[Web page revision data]

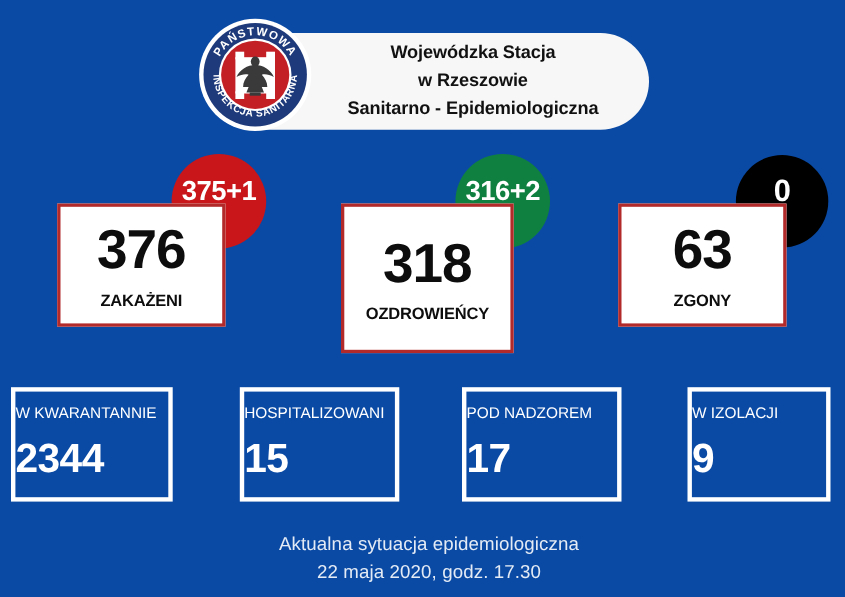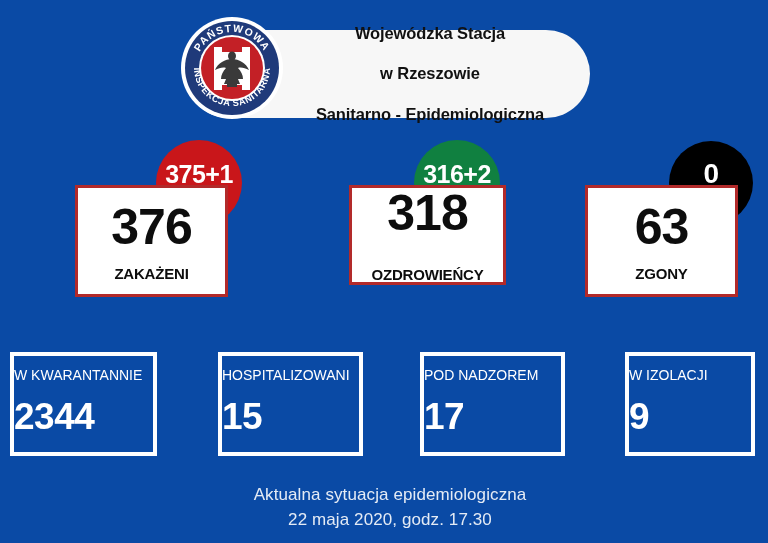--- a/index.html
+++ b/index.html
@@ -30,7 +30,7 @@
     width:320px; height:88px;
     display:flex; flex-direction:column;
     align-items:center; justify-content:center;
-    gap:17px;
+    gap:2px;
   }
   #header-title .line {
     color:#111;

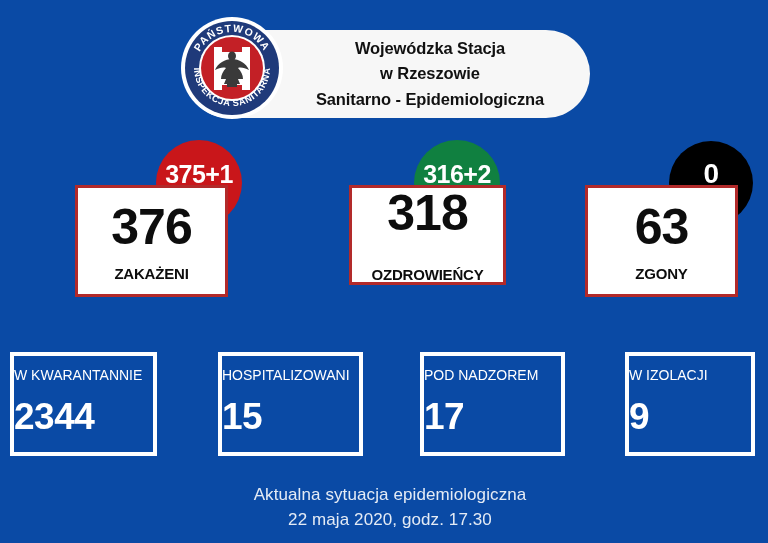--- a/index.html
+++ b/index.html
@@ -57,7 +57,6 @@
     display:flex; flex-direction:column;
     align-items:center; justify-content:center;
     z-index:2;
-    margin-left:23px;
   }
   .stat-card .stat-value {
     color:#0d0d0d;

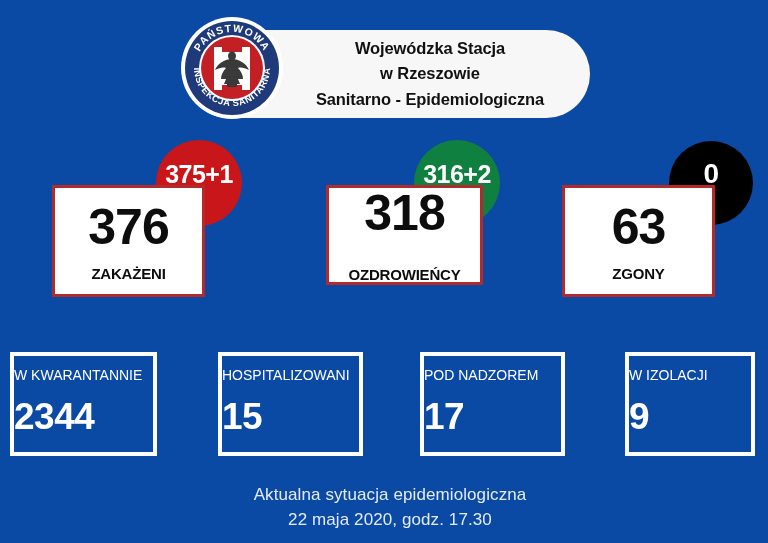--- a/index.html
+++ b/index.html
@@ -76,7 +76,7 @@
   }
 
   #card-infected   { left:52px;  top:185px; width:153px; height:112px; }
-  #card-recovered  { left:326px; top:185px; width:157px; height:100px;justify-content:space-between; }
+  #card-recovered  { left:310px; top:185px; width:157px; height:136px; }
   #card-deaths     { left:562px; top:185px; width:153px; height:112px; }
 
   

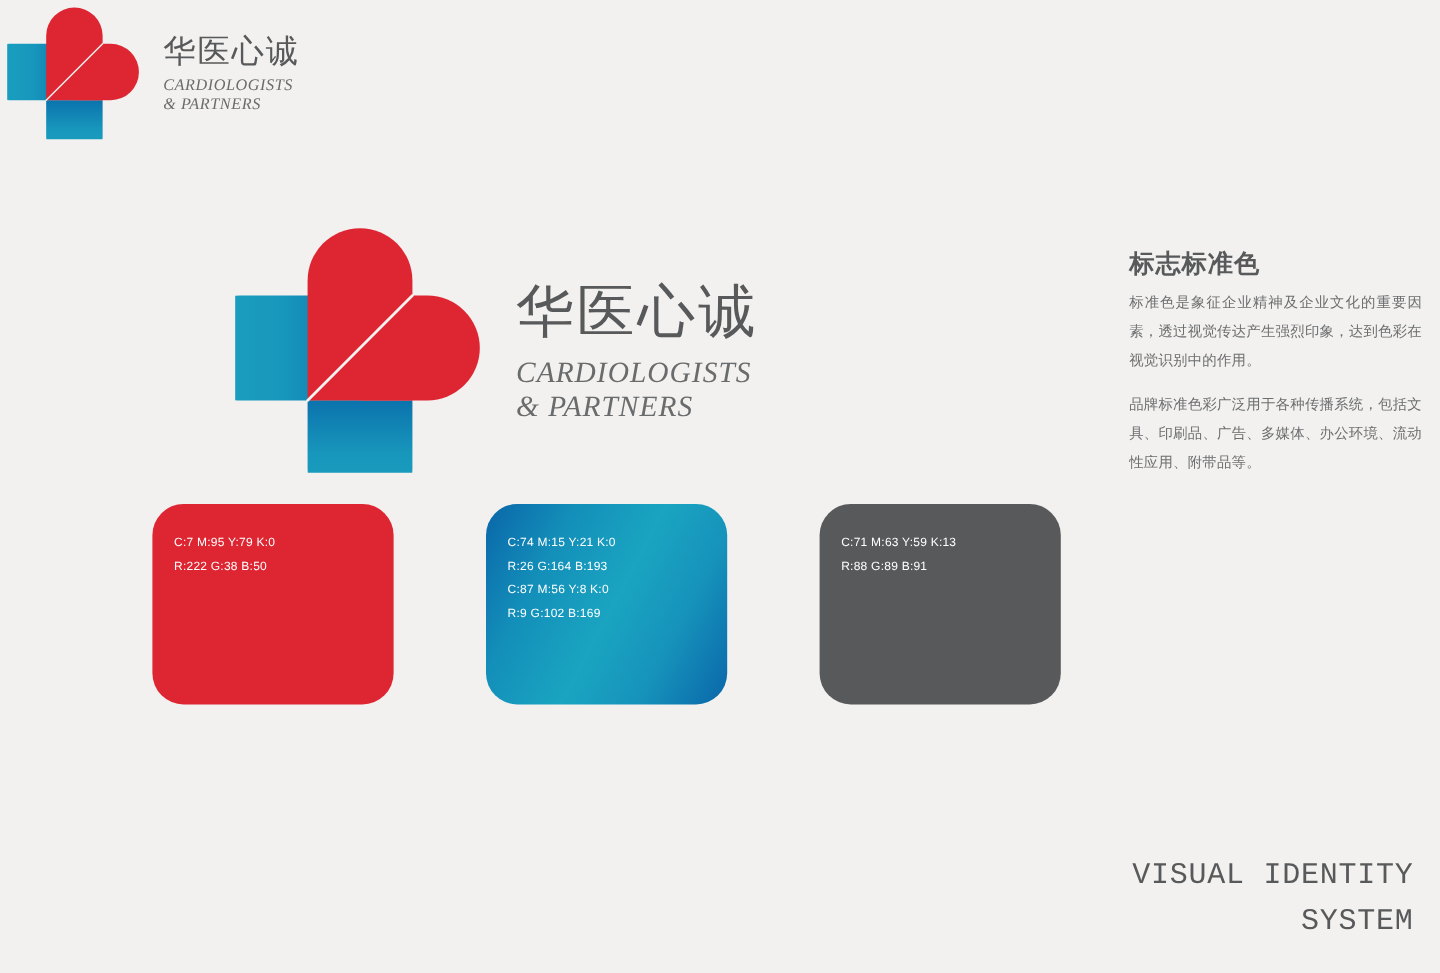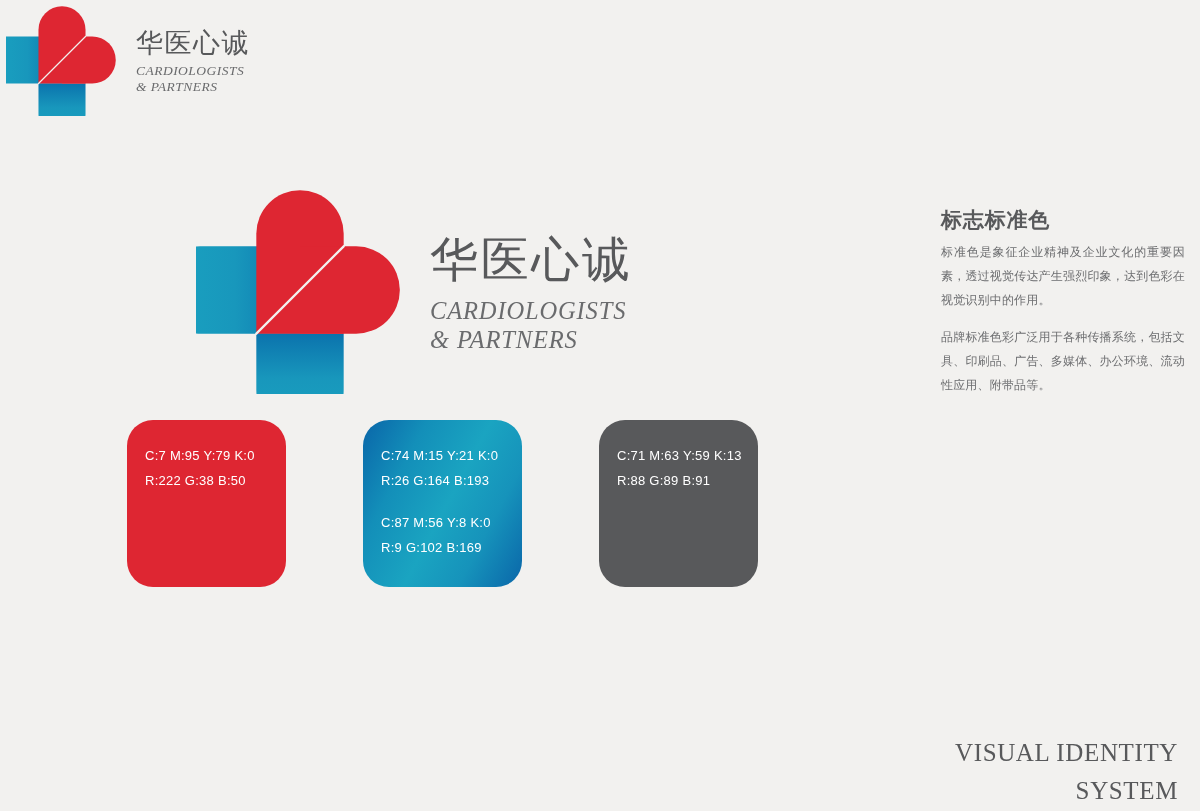--- a/index.html
+++ b/index.html
@@ -70,13 +70,13 @@
     gap: 77px;
   }
   .swatch {
-    width: 159px;
+    width: 201px;
     height: 167px;
     border-radius: 26px;
     padding: 23px 0 0 18px;
     box-sizing: border-box;
     color: #ffffff;
-    font-size: 13px;
+    font-size: 10px;
     letter-spacing: 0.02em;
   }
   .swatch .spec-line { line-height: 1.95; white-space: nowrap; }

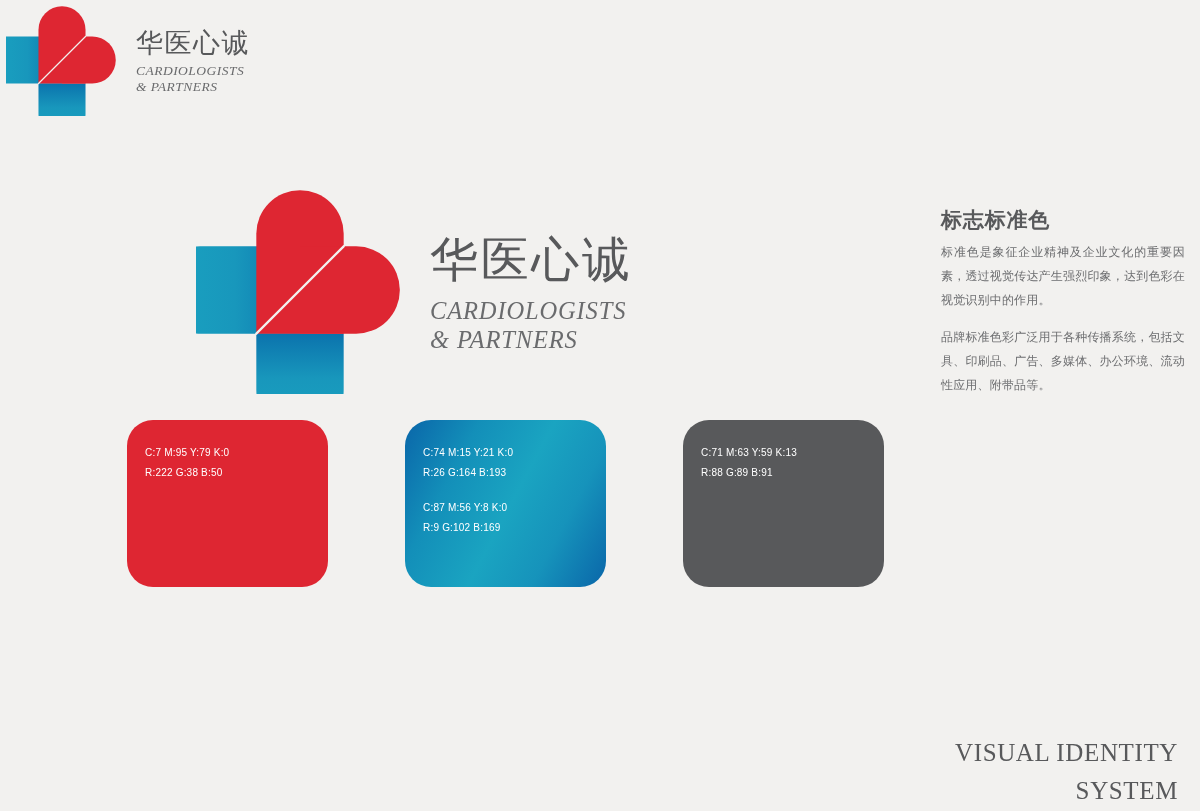--- a/index.html
+++ b/index.html
@@ -80,7 +80,7 @@
     letter-spacing: 0.02em;
   }
   .swatch .spec-line { line-height: 1.95; white-space: nowrap; }
-  .swatch .spec-group + .spec-group { margin-top: 16px; }
+  .swatch .spec-group + .spec-group { margin-top: 0; }
   .swatch-red  { background: #de2632; }
   .swatch-blue { background: linear-gradient(118deg,#0a66a9 0%,#138fb9 26%,#1aa4c1 52%,#1693bb 74%,#0a66a9 100%); }
   .swatch-gray { background: #58595b; }

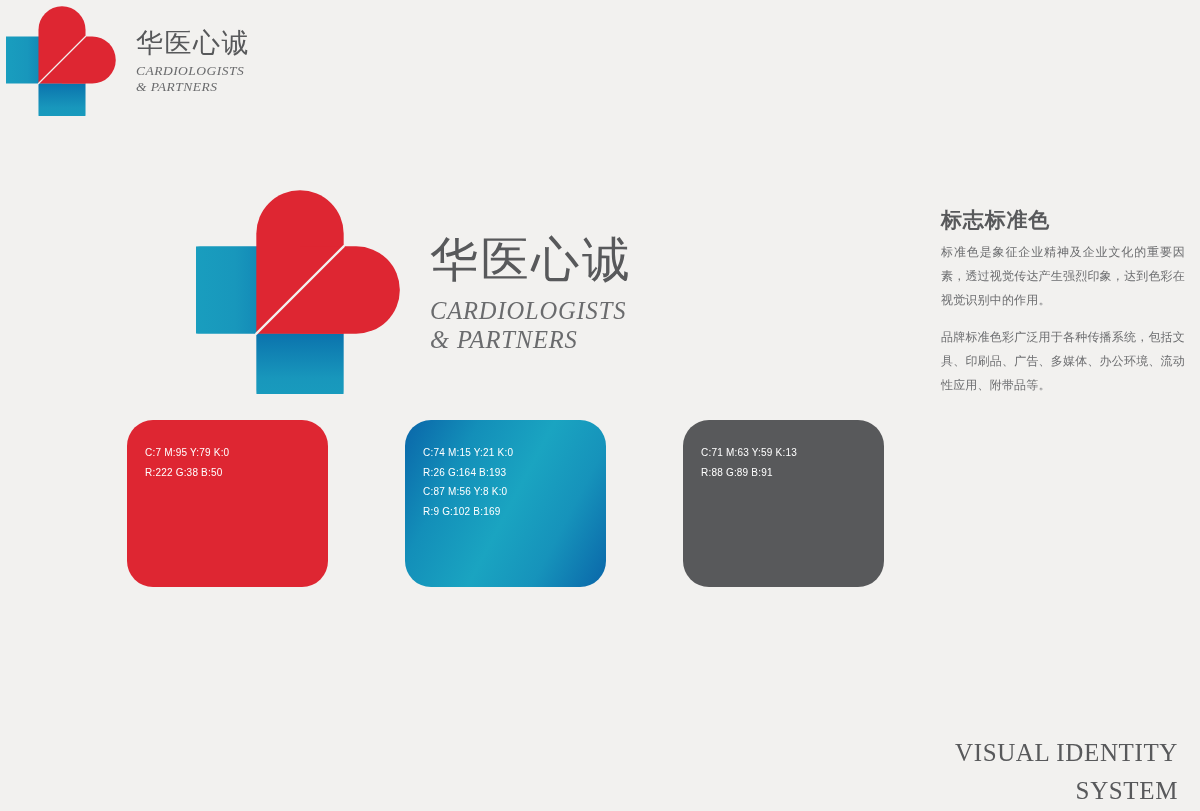--- a/index.html
+++ b/index.html
@@ -113,9 +113,9 @@
   #vis-footer {
     position: absolute;
     right: 22px;
-    bottom: 0;
+    bottom: 23px;
     text-align: right;
-    font-family: Liberation Serif, serif;
+    font-family: Liberation Mono, monospace;
     color: #58595b;
     font-size: 25px;
     letter-spacing: 0.025em;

[Required work]
Beginning at the line with "-113,9 +113,9 @@" and ending at the last line of the entries, print every line exactly.

[Task solution]
@@ -113,9 +113,9 @@
   #vis-footer {
     position: absolute;
     right: 22px;
-    bottom: 0;
+    bottom: 23px;
     text-align: right;
-    font-family: Liberation Serif, serif;
+    font-family: Liberation Mono, monospace;
     color: #58595b;
     font-size: 25px;
     letter-spacing: 0.025em;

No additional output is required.